Jozeo enfourcha sa monture et, d’un geste machinal, essaya de discipliner sa chevelure chahutée par le vent. L’air était vif, chargé d’une forte odeur de saumure.
« Maran nous ouvre le passage, fit-il d’une voix forte pour dominer les ululements des rafales. Nous avons jusqu’aux premières lueurs de l’aube pour atteindre l’autre continent. Nous avons le temps, à condition de chevaucher sans trêve. Ne vous arrêtez surtout pas lorsque les eaux remonteront. Continuez de fouetter vos montures. Si elles donnent des signes de fatigue, sautez sur un yonk de réserve. Si l’un d’entre nous tombe, les autres ne l’attendront pas. Si l’un d’entre nous s’enlise, les autres ne l’aideront pas. Est-ce que c’est bien compris ? »
Les lakchas acquiescèrent d’un grognement ou d’un mouvement de tête. La tension soudaine qui s’empara de ses compagnons fit frissonner Ankrel. C’était à une forme d’initiation que les conviait Jozeo, à une épreuve à la fois exaltante et impitoyable sous l’œil gigantesque et brillant de Maran. Ils allaient s’engager sur un chemin qui n’autoriserait pas la moindre erreur, avec pour tout viatique leur foi en l’enfant-dieu de l’arche, leur frère et leur père céleste. Bien qu’il ne portât ni le masque d’écorce ni la robe de craine, Ankrel fut envahi d’une fièvre identique à celle qu’il avait ressentie lors de son intromission chez les protecteurs des sentiers.
« Débarrassez-vous des vivres et des couvertures, reprit Jozeo. Nous trouverons de quoi manger et nous réchauffer de l’autre côté. »

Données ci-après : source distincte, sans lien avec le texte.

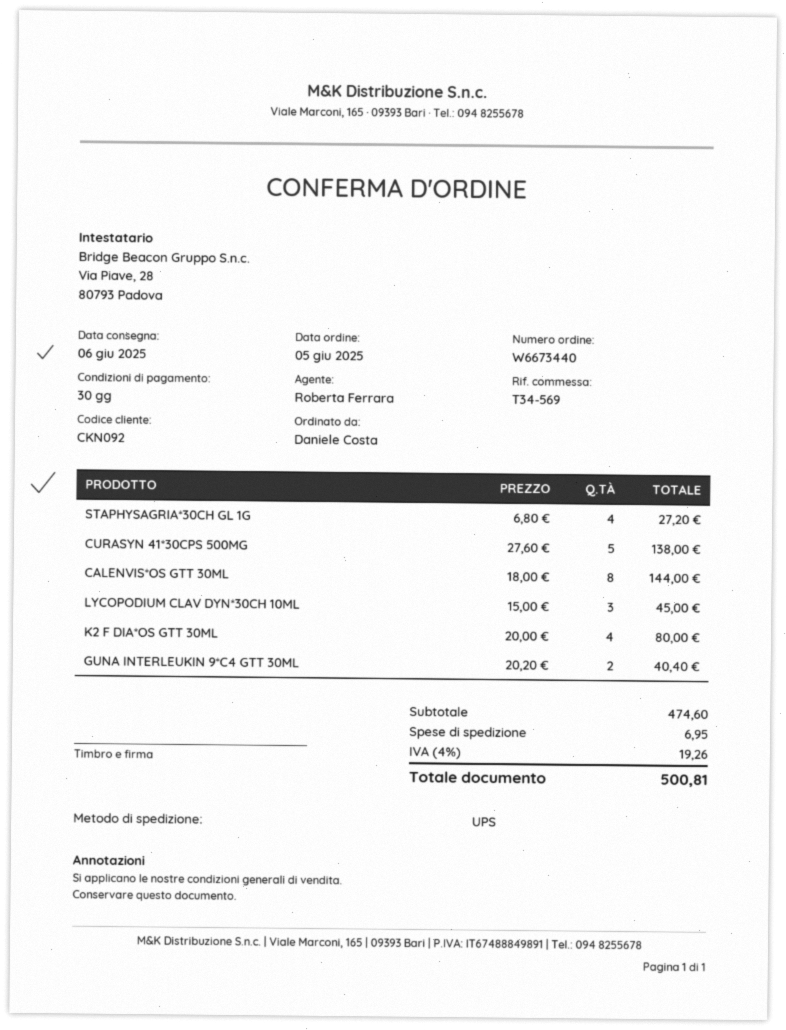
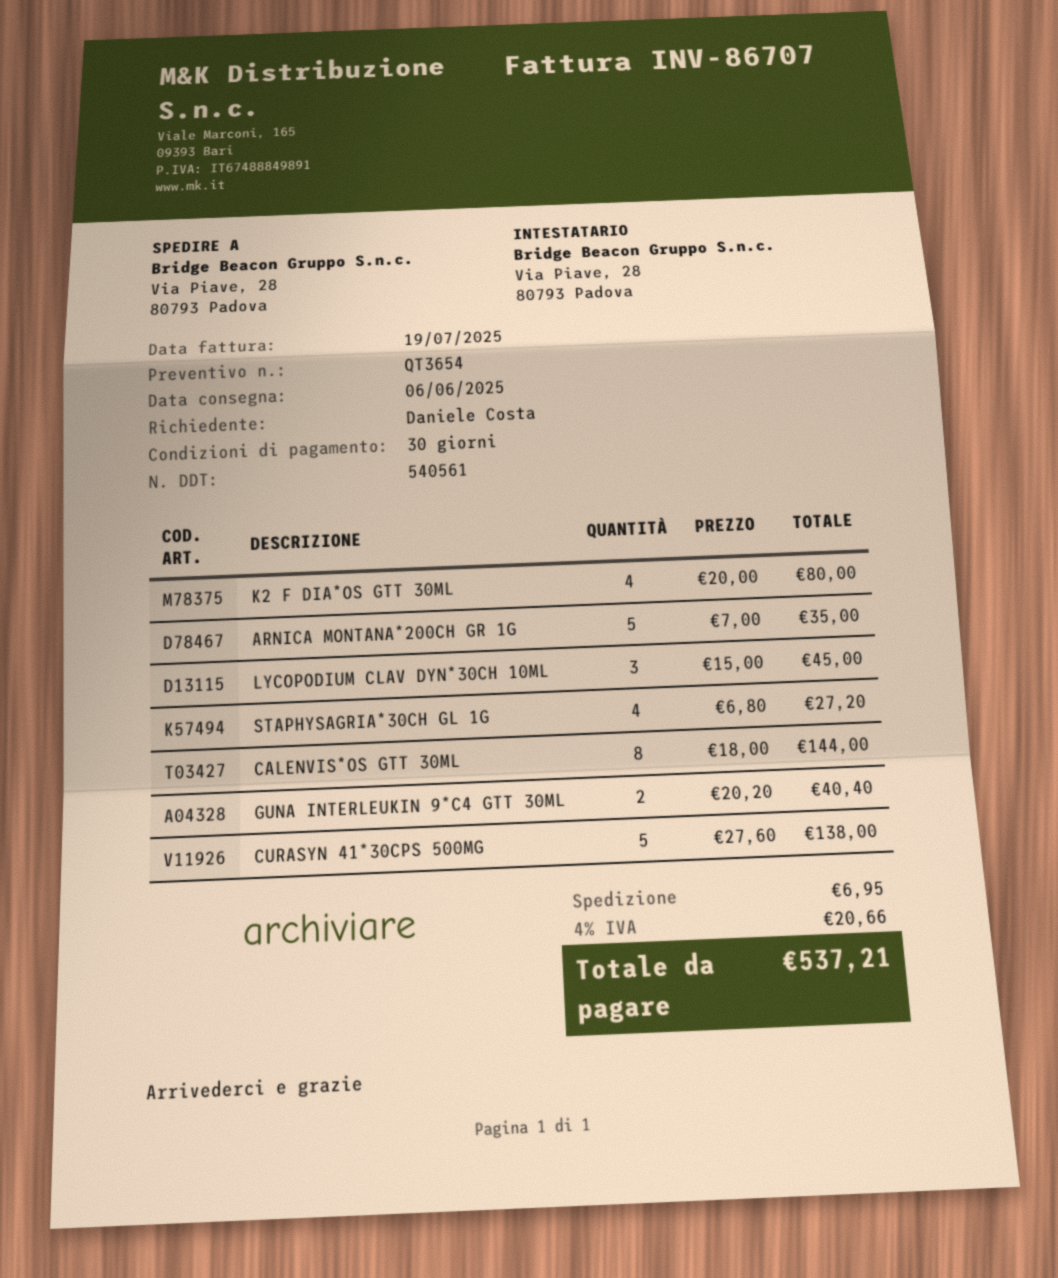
ARNICA MONTANA*200CH GR 1G: none -> 5 x 7.00 = 35.00
tax: 4% = 19.26 -> 4% = 20.66
total: 500.81 -> 537.21

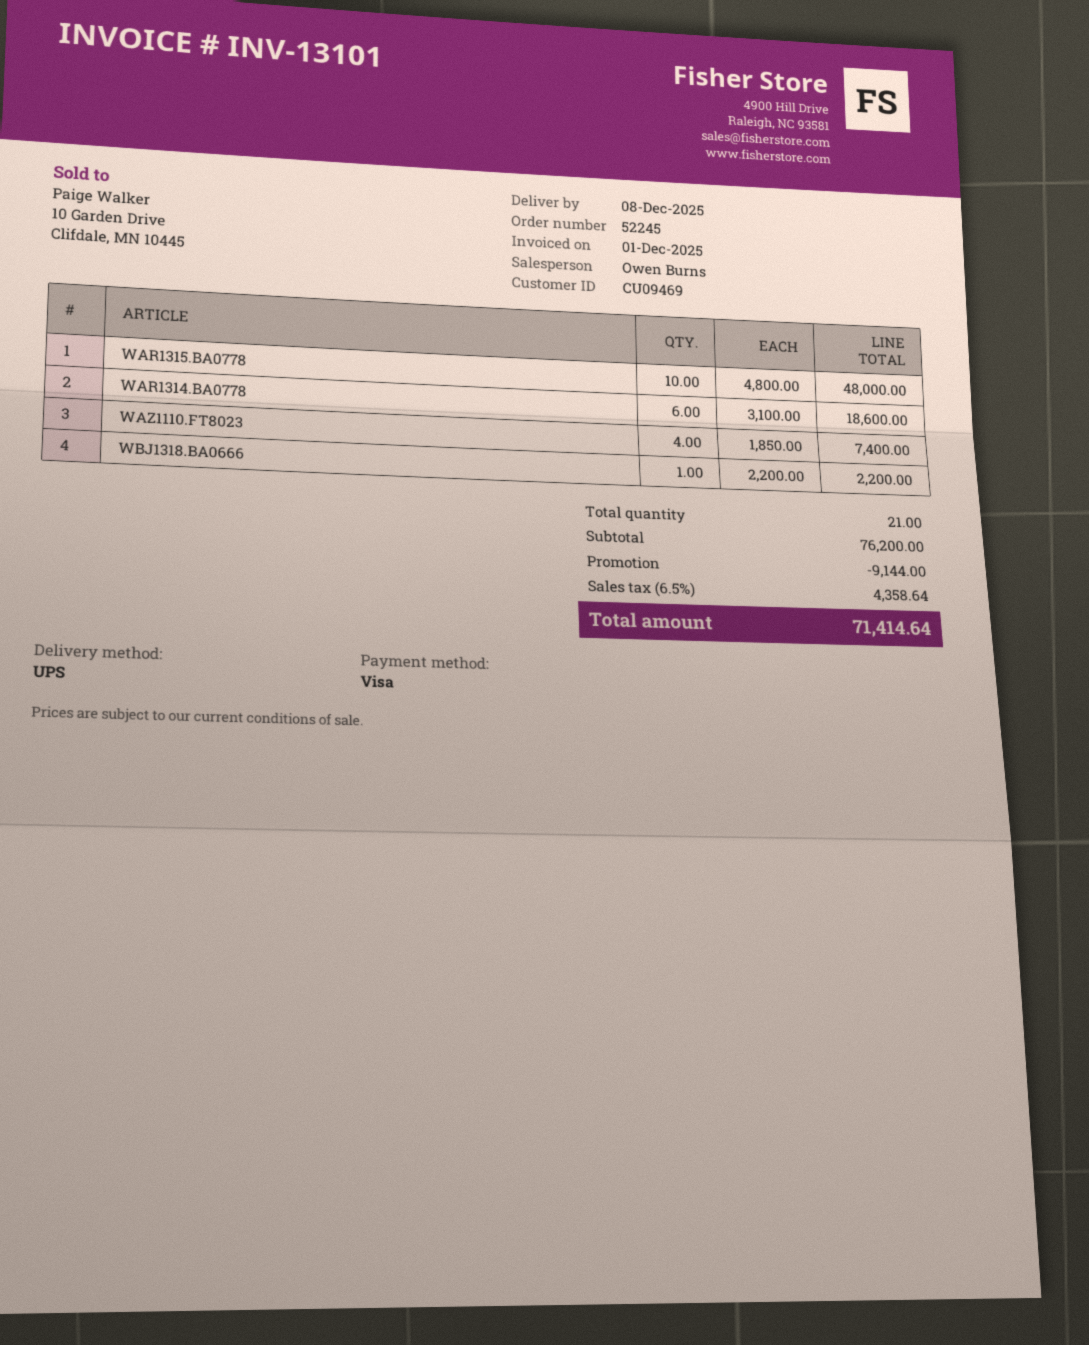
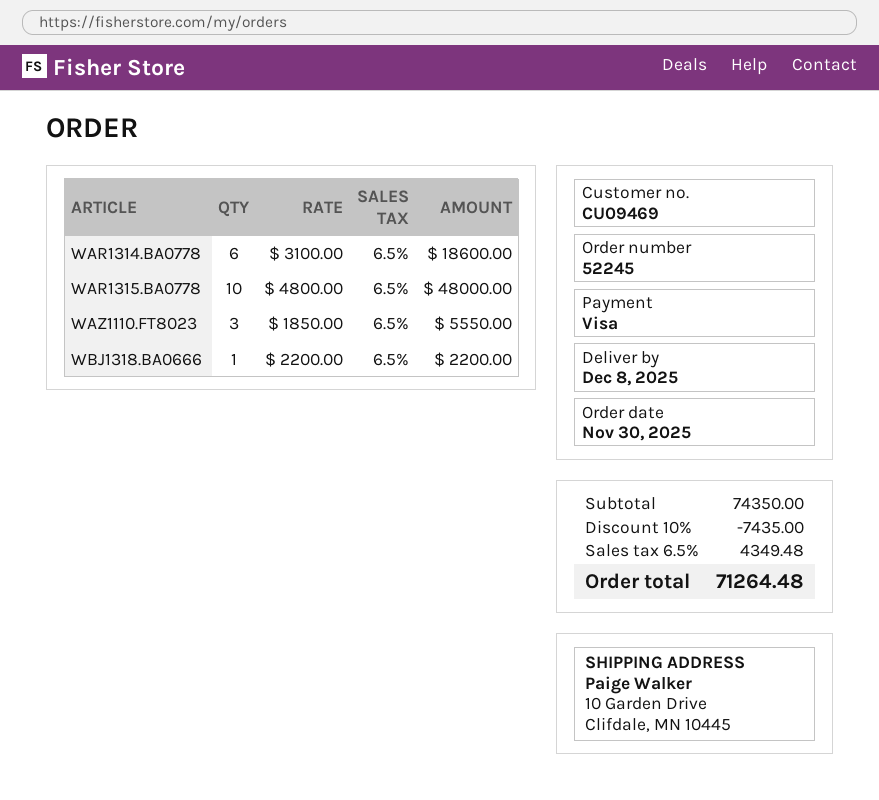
WAZ1110.FT8023: 4 x 1850.00 = 7400.00 -> 3 x 1850.00 = 5550.00
subtotal: 76200.00 -> 74350.00
discount: 9144.00 -> 7435.00
tax: 6.5% = 4358.64 -> 6.5% = 4349.48
total: 71414.64 -> 71264.48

Les lakchas s’exécutèrent sans marquer la moindre hésitation. Jozeo n’avait jamais franchi les grandes eaux, mais ses yeux brillants et ses traits sereins lui donnaient l’allure d’un fils béni de Maran, d’un homme qui tenait ses certitudes d’une conversation secrète avec le régisseur du monde des ténèbres.
Ils attendirent encore que les terres découvertes absorbent les flaques, puis, sur un signal de Jozeo, ils s’élancèrent au grand galop sur le large chemin qui fendait les grandes eaux.
Les proies des oiseaux étaient des créatures rampantes recouvertes d’une peau écailleuse et munies de deux petites pattes avec lesquelles elles avançaient en se balançant d’un côté sur l’autre. De la longueur et de l’épaisseur d’un doigt, elles effectuaient de temps à autre un bond qui les projetait sur une distance de deux pas mais qui ne leur permettait pas d’échapper aux becs précis et voraces de leurs prédateurs ailés.
La tête penchée sur l’encolure de sa monture, Ankrel les voyait grouiller autour de lui et sauter au dernier moment pour esquiver les sabots. Les deux ou trois premières lieues franchies, il avait labouré les flancs de la yonkine à coups de talon pour se caler dans le sillage de Jozeo, se figurant qu’il augmenterait ses chances en se plaçant dans l’ombre du fils préféré de Maran. Les neuf autres lakchas avançaient quasiment de front derrière eux. Ils n’avaient pas eu besoin de lier à leurs selles les rênes des yonks sans cavalier ; ces derniers, régis par les réflexes ancestraux d’appartenance au troupeau, réglaient d’eux-mêmes leur allure sur celle du groupe. La terre mêlée de sable et imprégnée d’humidité absorbait le grondement de leur chevauchée.